It’s enough that those folks who genuinely care about our own health and that of the community are going to start selecting ONLY those companies who take this shit seriously.

Those whose families have lost people due to negligence and the outright brazen disregard for peoples’ safety may well find themselves launching multiple lawsuits against folks who were cavalier about money over people’s right to live. Those business owners who thought that the economy, which is run by people, clearly doesn’t need live people. Just money.

Just like their heroic president. Stupid, spineless, ignorant, brutish and morally, spiritually, ethically, emotionally and financially…

BANKRUPT.

Yeah. Good luck with that business plan, Sparky.

Because when the economic engine does finally cough back into business, we will remember. And we will vote with our wallets, our conscience and our commitment to community, which, if you’ll forgive the obvious, includes everyone. As in EVERYBODY.

Perhaps the most vivid of all the indications of where we are as a nation was this protestor:

The weak being the elderly, the disabled, most certainly anyone of color. I wonder, if this cretin happens to have an elderly grandmother, if she was willing to throw grams under the bus, for being weak, so that she could go shop at Piggly-Wiggly?

Weak?

How about Bill and I drag you up the side of a seventeen thousand foot mountain, Skeezix, and we’ll find out who’s weak.

While this is indeed an overstatement on my part, my friends in the medical field will back me on this: not wearing a mask, right here, right now, with our hospitals full, our medical community dropping like flies from exhaustion and illness themselves, is tantamount to committing manslaughter, if not outright intentional murder. Especially as those who are infected who find it funny to intentionally cough and sneeze on others are wont to do.

These are some of the same folks who found it so awful that the first gay men infected with HIV AIDS in the early days, then a death sentence, went on to intentionally infect so many others out of revenge.

Help me understand the difference.

Precisely. There is none.

Which is why I want to vomit every time I see or hear the phrase, “we’re all in this together.”

No. We aren’t. Not at all.

If wearing a mask places me on the side of the “weak,” which includes the disabled (my hand is up) the old (my hand is up) too many veterans (my hand is up), people of color, as well as a slew of folks who have chosen to err on the side of protecting EACH OTHER as well as themselves,

Call me weak.

And just in case you might have missed this, those folks who are so enamored of the “Master Race” that Hitler (and Trump) espoused, it was utter and total bullshit.
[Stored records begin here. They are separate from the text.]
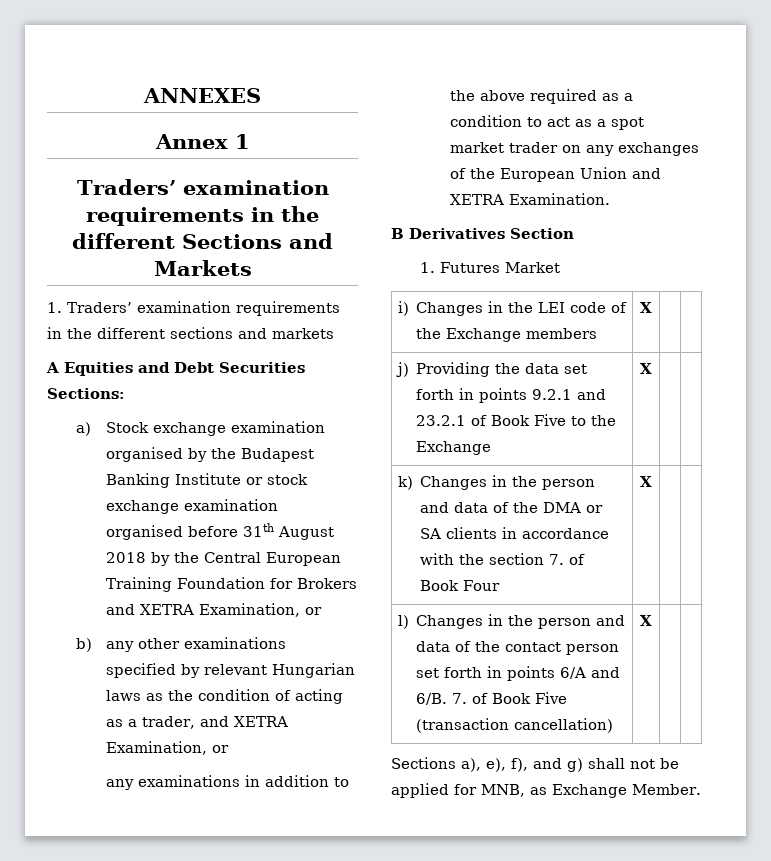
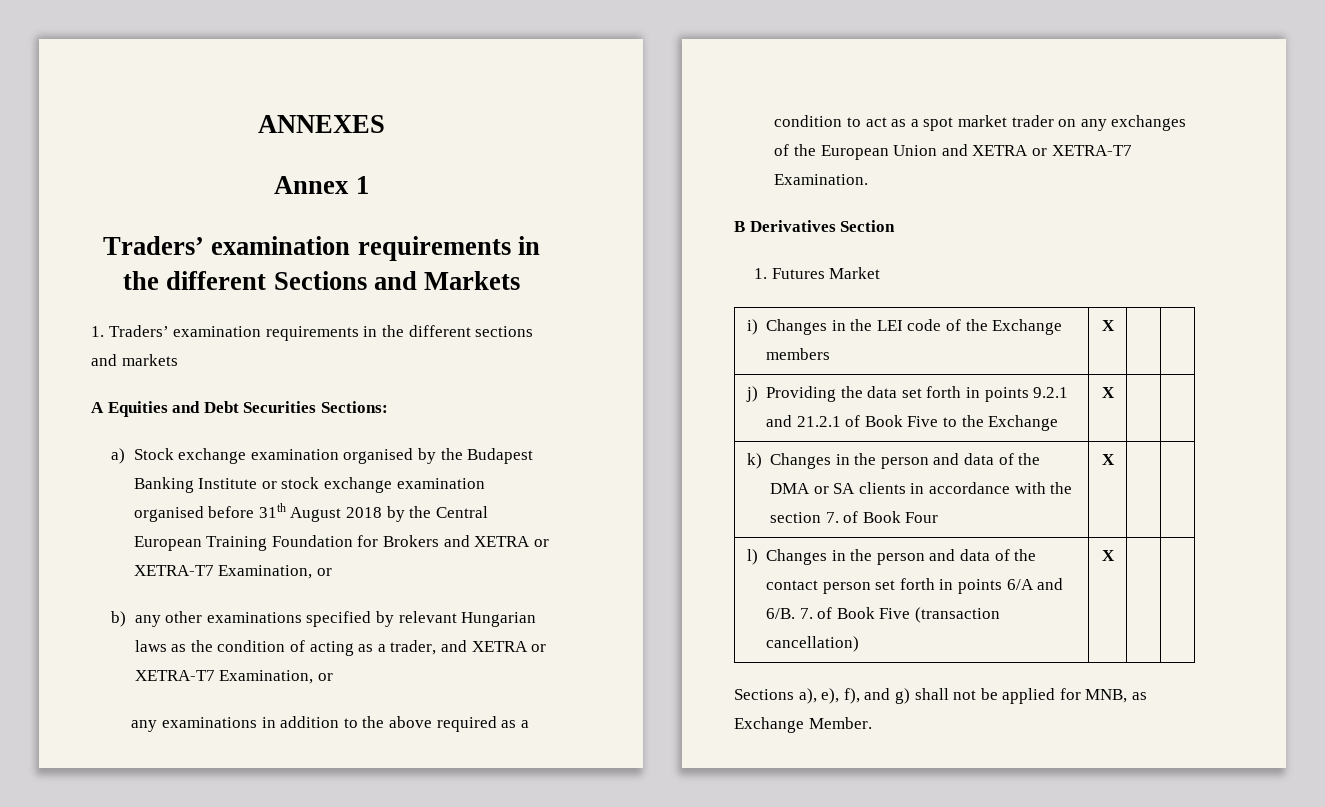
- a) Stock exchange examination organised by the Budapest Banking Institute or stock exchange examination organised before 31th August 2018 by the Central European Training Foundation for Brokers and XETRA Examination, or
+ a) Stock exchange examination organised by the Budapest Banking Institute or stock exchange examination organised before 31th August 2018 by the Central European Training Foundation for Brokers and XETRA or XETRA-T7 Examination, or
- b) any other examinations specified by relevant Hungarian laws as the condition of acting as a trader, and XETRA Examination, or
+ b) any other examinations specified by relevant Hungarian laws as the condition of acting as a trader, and XETRA or XETRA-T7 Examination, or
- any examinations in addition to the above required as a condition to act as a spot market trader on any exchanges of the European Union and XETRA Examination.
+ any examinations in addition to the above required as a condition to act as a spot market trader on any exchanges of the European Union and XETRA or XETRA-T7 Examination.
- j) Providing the data set forth in points 9.2.1 and 23.2.1 of Book Five to the Exchange | X | |
+ j) Providing the data set forth in points 9.2.1 and 21.2.1 of Book Five to the Exchange | X | |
Please see:

Those folks were fucked up on meth, heroin, coke, morphine.

From the article:

By 1938, large parts of the population were using Pervitin (a form of synthesized meth) on an almost regular basis, including students preparing for exams, nurses on night duty, businessmen under pressure, and mothers dealing with the pressures of Kinder, Küche, Kirche (children, kitchen, church — to which the Nazis thought women should be relegated). Ohler quotes from letters written by the future Nobel laureate Heinrich Böll, then serving in the German army, begging his parents to send him more Pervitin. Its consumption came to be seen as entirely normal.

Master race my ass.

What’s weak is attacking, condemning and committed genocide against the weak. America used to stand for protecting the weak, the persecuted, the disadvantaged. Now we stand in the eyes of a shocked world for some of the worst humanity can offer in how we treat our own citizens. We have no moral authority whatsoever. It’s a long road back to respectability.

So you will pardon us if Bill and I go do business with folks committed to the community. Supporting folks who are willing to sacrifice a little convenience for the good of all.

For those who are convinced that the virus ain’t real, that it’s a liberal hoax….

Good luck with that business plan, Sparky.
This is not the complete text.